* [Task to carry out] Repeat only the lines below that run from the line with "html: none ->" to the line with "height: 35px ->", ends included; skip every picture.

* [Web page revision data]
◆ ◆ ◆ ◆ ◆

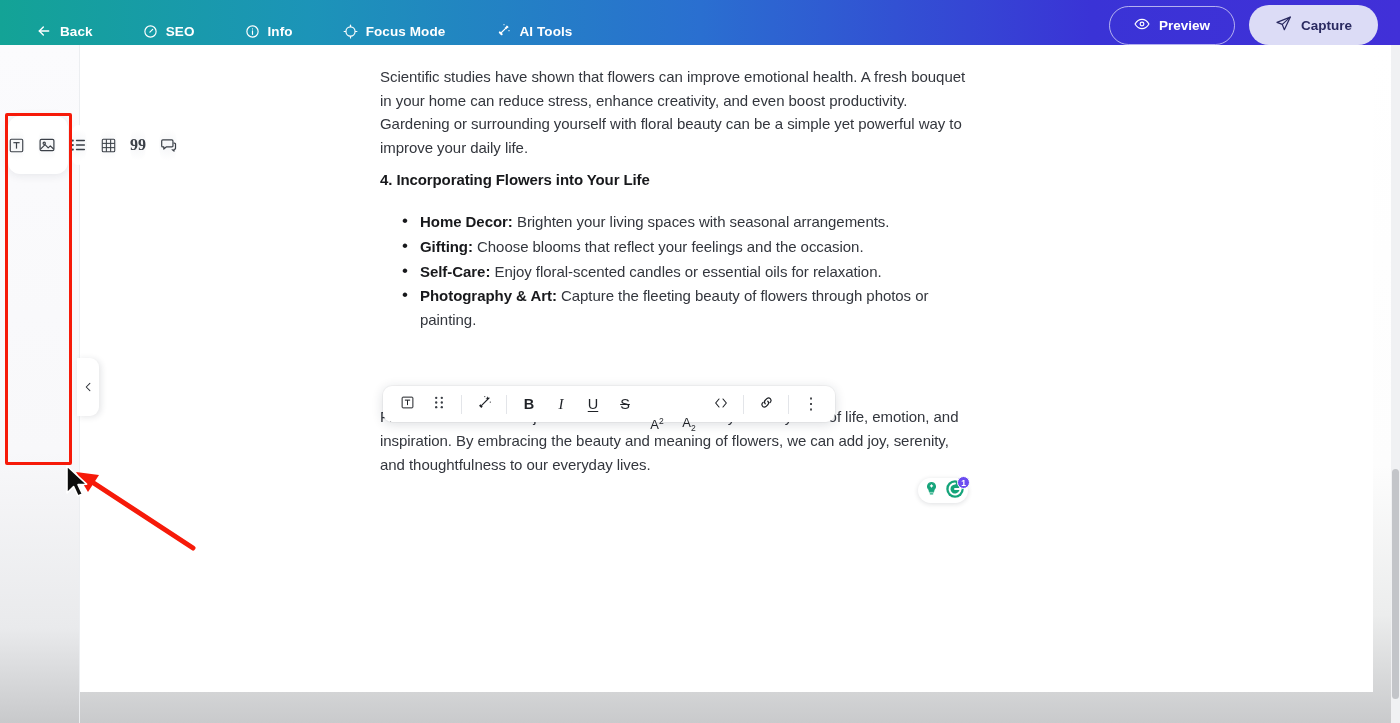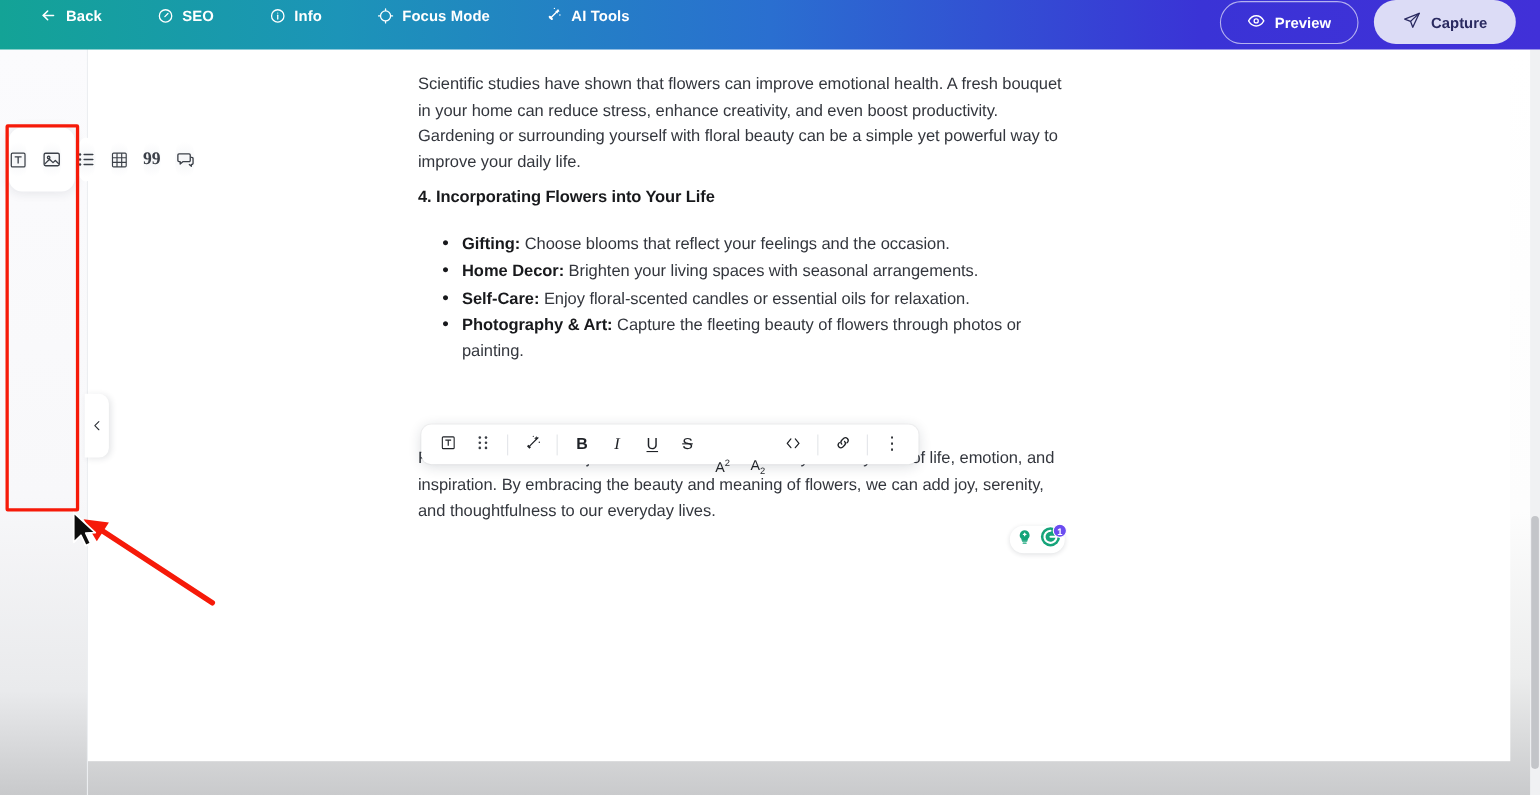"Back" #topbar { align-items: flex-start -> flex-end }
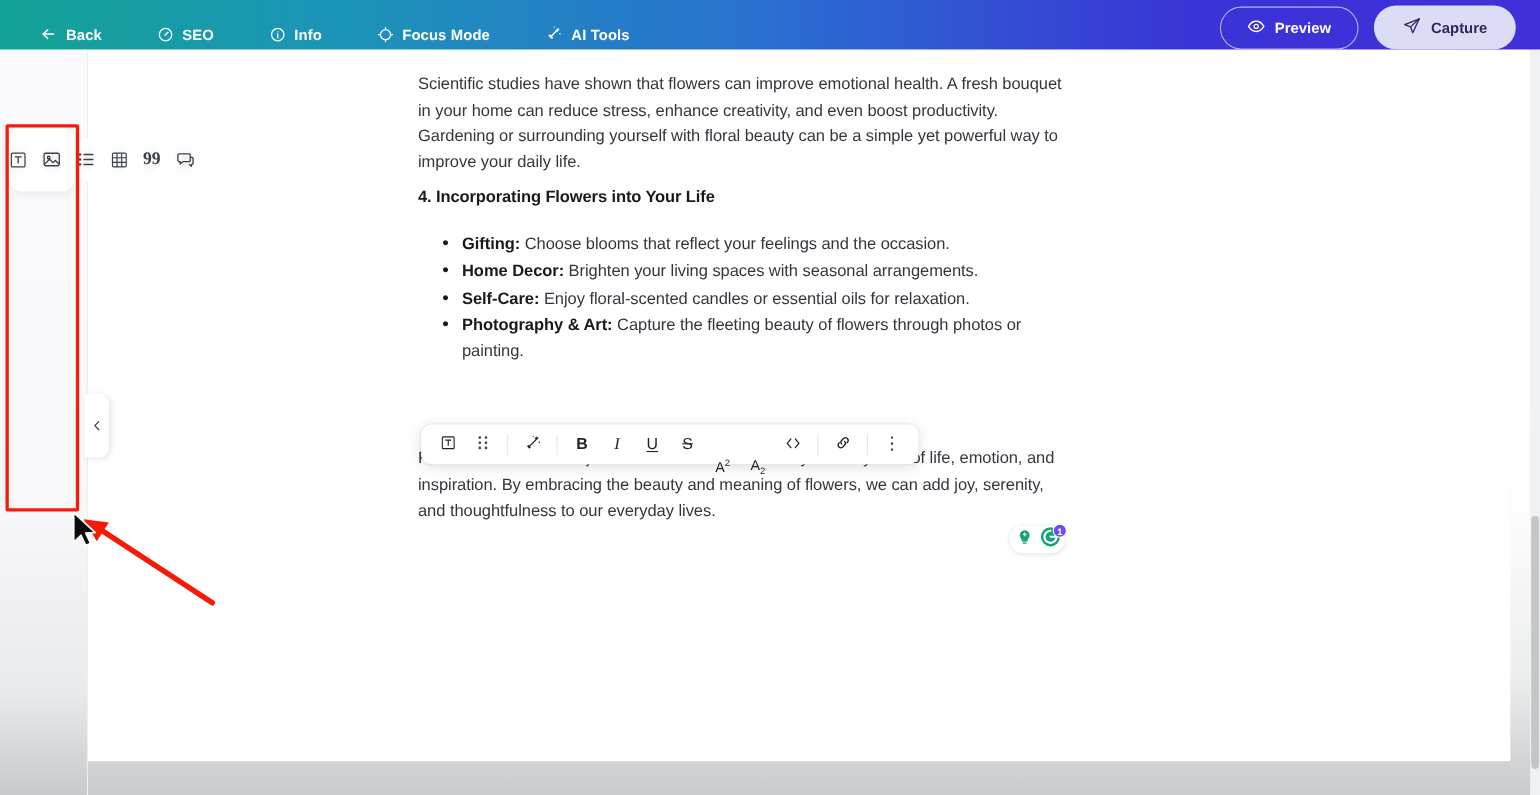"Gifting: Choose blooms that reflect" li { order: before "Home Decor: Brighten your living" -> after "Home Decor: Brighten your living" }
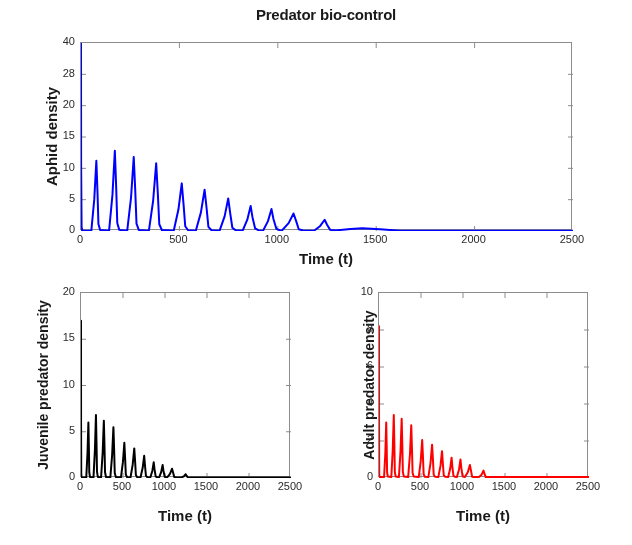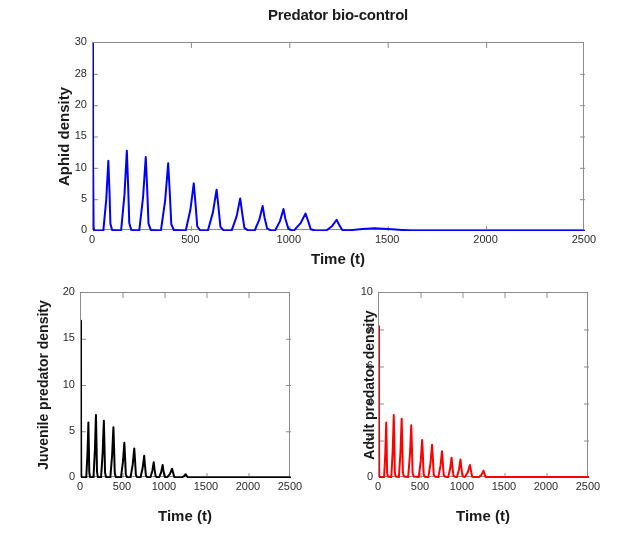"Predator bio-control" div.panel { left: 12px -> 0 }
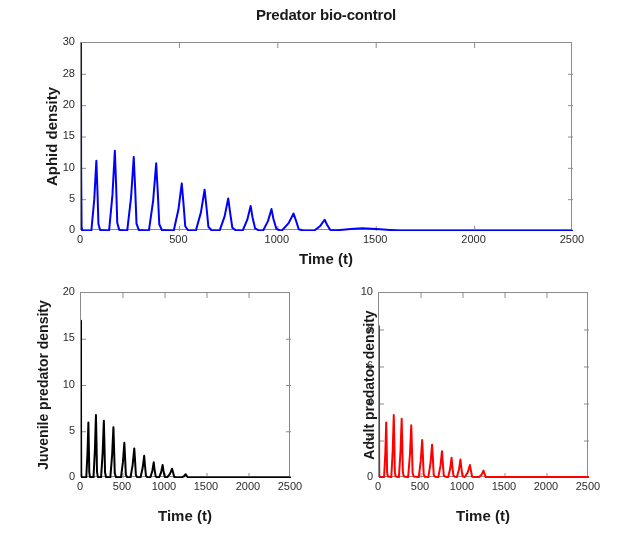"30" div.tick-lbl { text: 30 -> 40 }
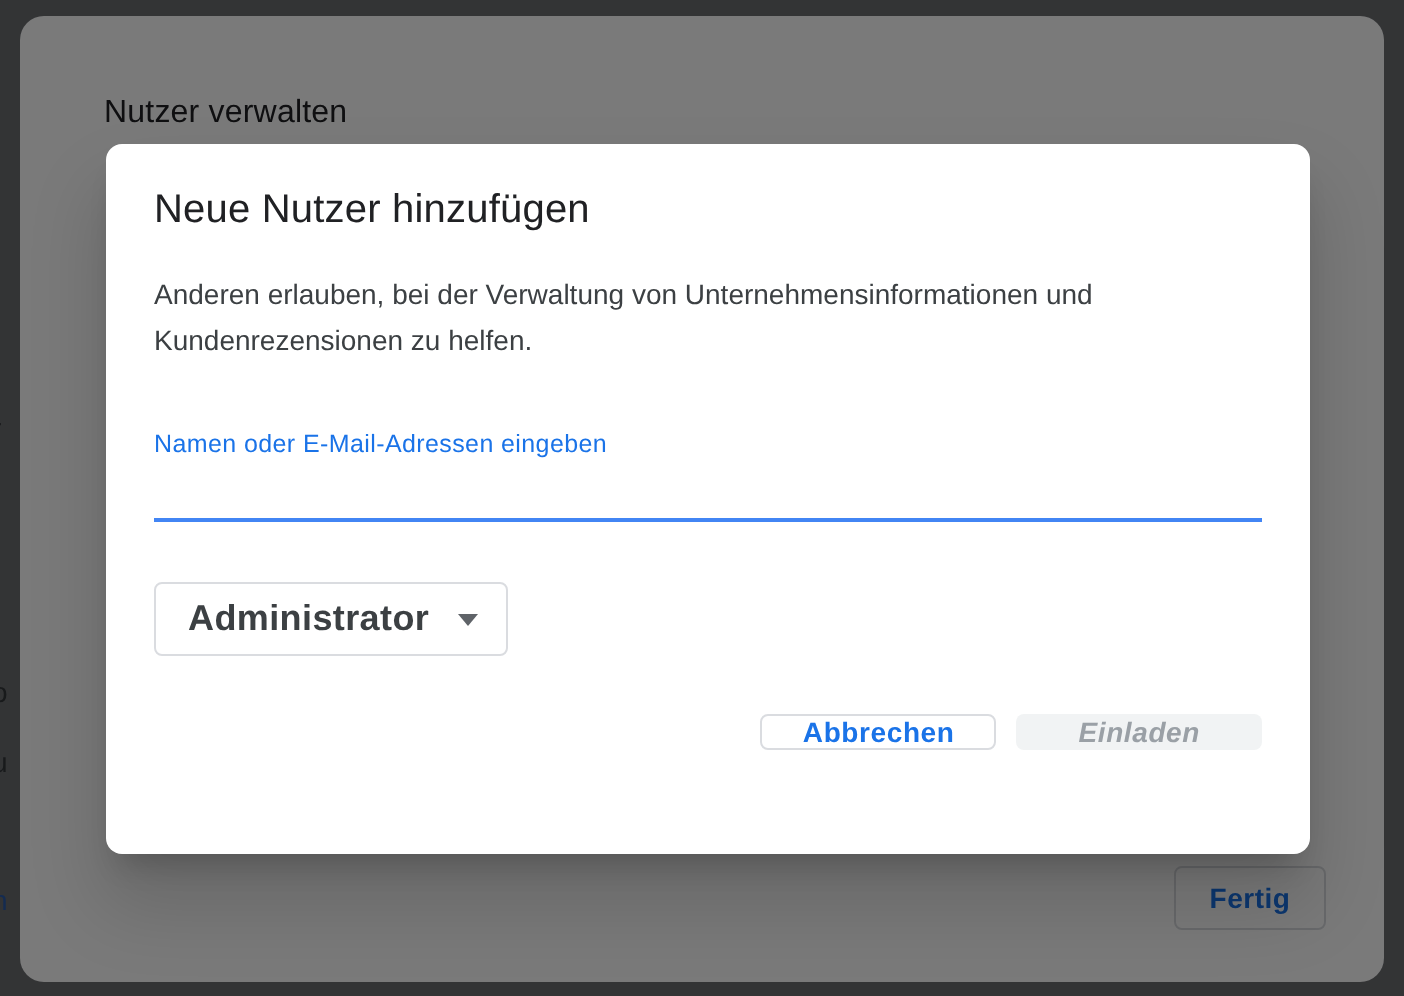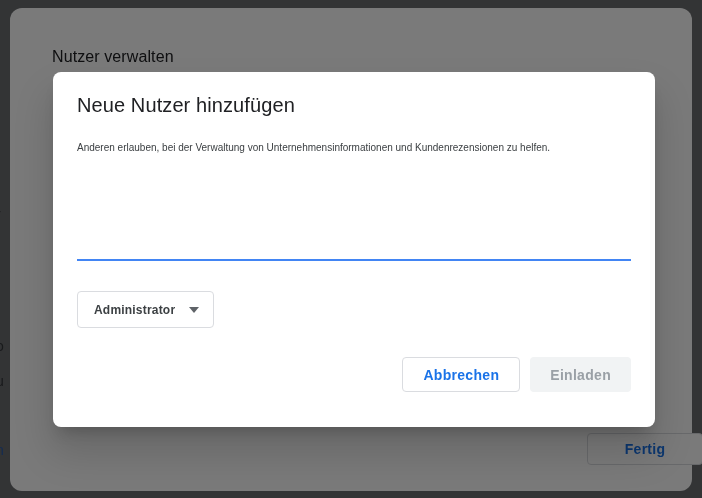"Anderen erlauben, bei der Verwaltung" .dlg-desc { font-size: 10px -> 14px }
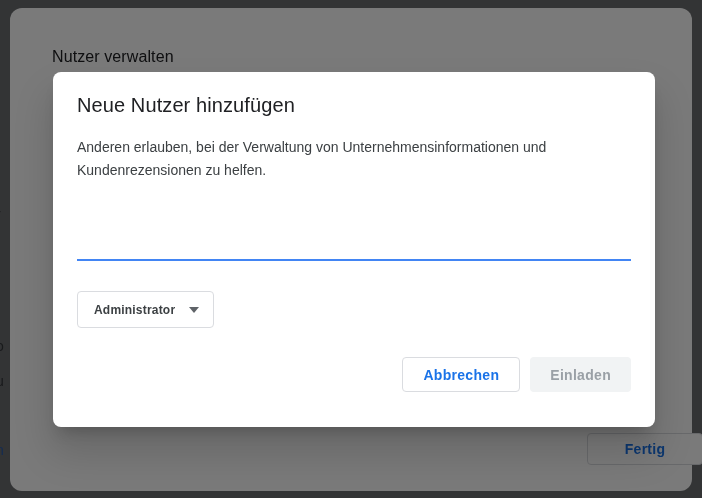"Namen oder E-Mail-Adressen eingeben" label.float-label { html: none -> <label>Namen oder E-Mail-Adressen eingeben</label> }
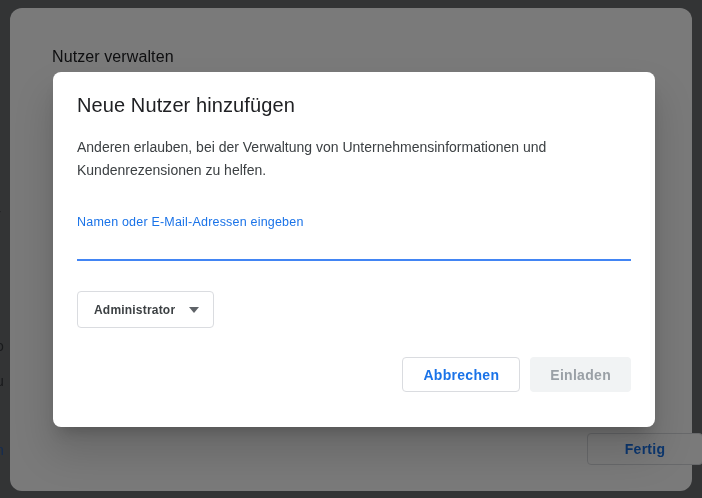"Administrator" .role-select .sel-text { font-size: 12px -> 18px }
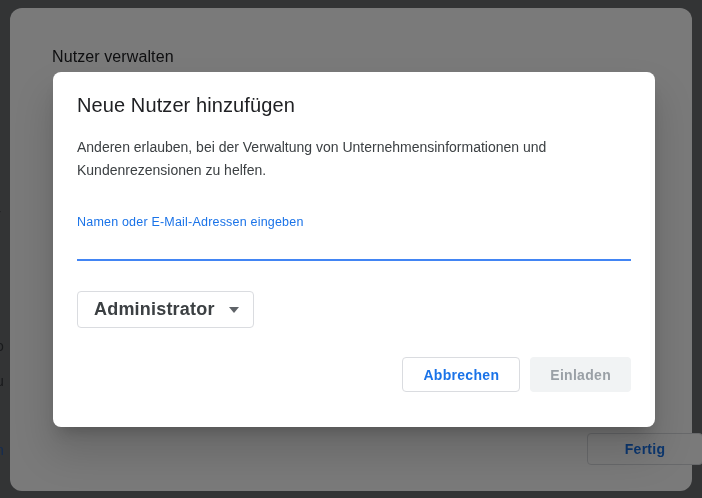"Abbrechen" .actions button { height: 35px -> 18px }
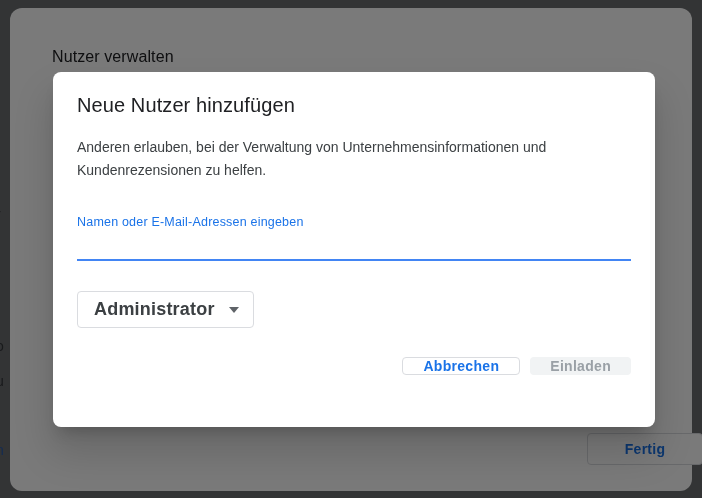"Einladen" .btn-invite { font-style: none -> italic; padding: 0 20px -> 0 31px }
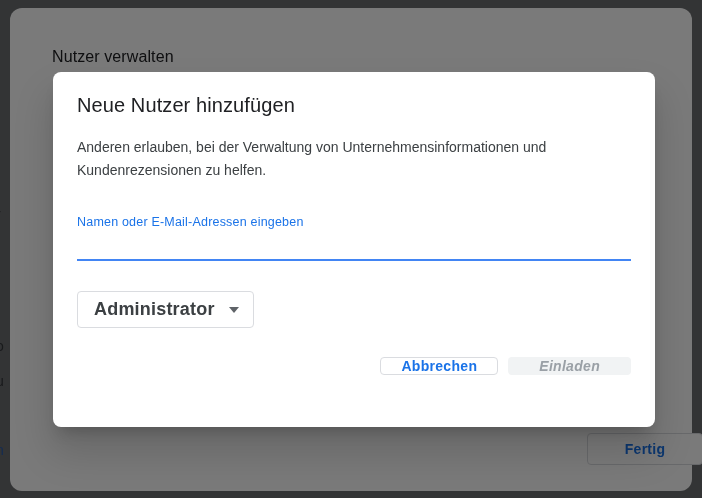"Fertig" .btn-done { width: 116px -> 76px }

◆ ◆ ◆ ◆ ◆

* [Expected answer]
"Namen oder E-Mail-Adressen eingeben" label.float-label { html: none -> <label>Namen oder E-Mail-Adressen eingeben</label> }
"Administrator" .role-select .sel-text { font-size: 12px -> 18px }
"Abbrechen" .actions button { height: 35px -> 18px }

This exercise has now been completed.